Oliver Grayson’s girlfriend in Invincible is Haluma, an alien with a crustacean-like appearance whom he meets on the planet Talescria after the Viltrumite War. In the source comics by Robert Kirkman, their relationship evolves from a first encounter into a marriage, complete with twin children, before Oliver’s arc reaches one of the series’ most devastating conclusions. The Amazon Prime Video adaptation tells a different story in Season 4, and the moment fans noticed why, the thread went viral.
Who Is Haluma? Oliver Grayson’s Girlfriend in the Invincible Comics
Haluma is an alien from Talescria, the central world of the Coalition of Planets. The Invincible comics describe her as having a lobster or crustacean-like appearance, an exoskeletal, arthropod physiology that made her visually unlike anything Oliver encountered on Earth. She enters the story quietly, introduced shortly after Oliver relocates to Talescria following the brutal Viltrumite War, where Thragg had dismembered his arm and shattered his jaw before leaving him for dead.
Robert Kirkman gave Haluma relatively few pages across the series’ 193-issue run (2003–2018), but the ones she occupies matter. Her most quoted line comes from Invincible Issue #136, when she’s processing Oliver’s absence: “Oliver made me feel safe. Thragg is out there, Viltrumites are everywhere… and he’s… gone.” In twelve words, Kirkman establishes her as someone who understands the exact dimensions of what she’s lost: not a superhero’s girlfriend performing grief, but a person reckoning with a galaxy that’s still actively dangerous.
The Comics Invincible Wiki identifies Haluma as Oliver Grayson’s wife and the mother of their children, confirming that she outlives him and continues to appear in the story after his death.
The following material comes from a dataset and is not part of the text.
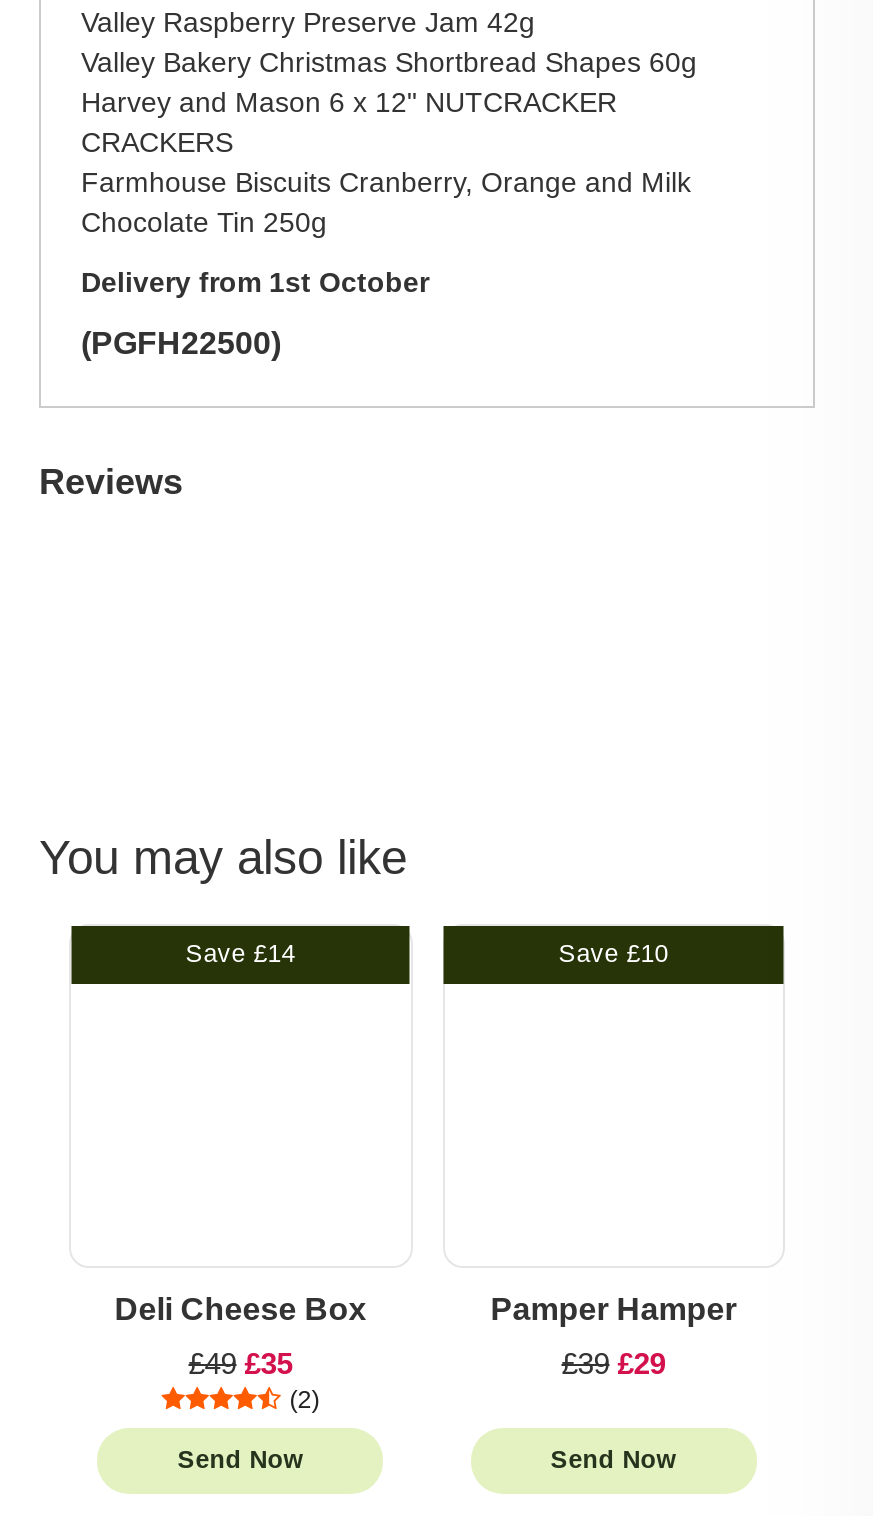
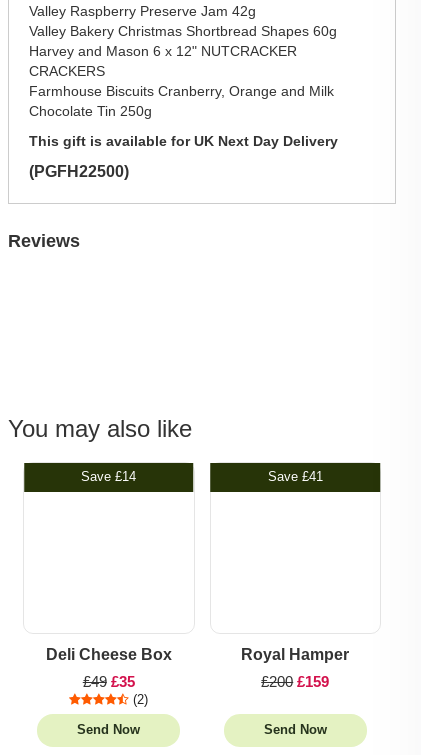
[81,266,429,298] Delivery from 1st October -> [29,133,338,149] This gift is available for UK Next Day Delivery
[559,940,669,968] Save £10 -> [268,470,323,484] Save £41
[491,1291,737,1325] Pamper Hamper -> [241,646,349,662] Royal Hamper
[561,1345,665,1379] £39 £29 -> [261,672,329,690] £200 £159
During Terra’s accident — when Mark’s daughter crashes into a building — Haluma hands her children to Debbie Grayson, unable to face losing another person she cares for. That single action contains a whole emotional history.
Who Is Oliver Grayson? Context Before the Relationship
Oliver Grayson is the biological son of Nolan Grayson (Omni-Man) and Andressa, the empress of the planet Thraxa. When Nolan was stationed on Thraxa between his years on Earth, the relationship produced Oliver, born purple-skinned, a product of Viltrumite genetics meeting Thraxan biology rather than human. Andressa died shortly after Mark brought them both to Earth, leaving Oliver in the custody of Debbie Grayson, Mark’s mother, who raised him as her own.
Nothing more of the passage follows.